[TASK TO CARRY OUT]: Without changing a single word, output each entry.
---------------
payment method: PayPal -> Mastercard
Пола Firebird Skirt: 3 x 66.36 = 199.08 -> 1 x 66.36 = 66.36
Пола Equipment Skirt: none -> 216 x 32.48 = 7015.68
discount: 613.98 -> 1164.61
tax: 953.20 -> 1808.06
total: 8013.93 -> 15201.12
---------------
[EXERCISE RESULT]:
payment method: PayPal -> Mastercard
Пола Firebird Skirt: 3 x 66.36 = 199.08 -> 1 x 66.36 = 66.36
Пола Equipment Skirt: none -> 216 x 32.48 = 7015.68
discount: 613.98 -> 1164.61
tax: 953.20 -> 1808.06
total: 8013.93 -> 15201.12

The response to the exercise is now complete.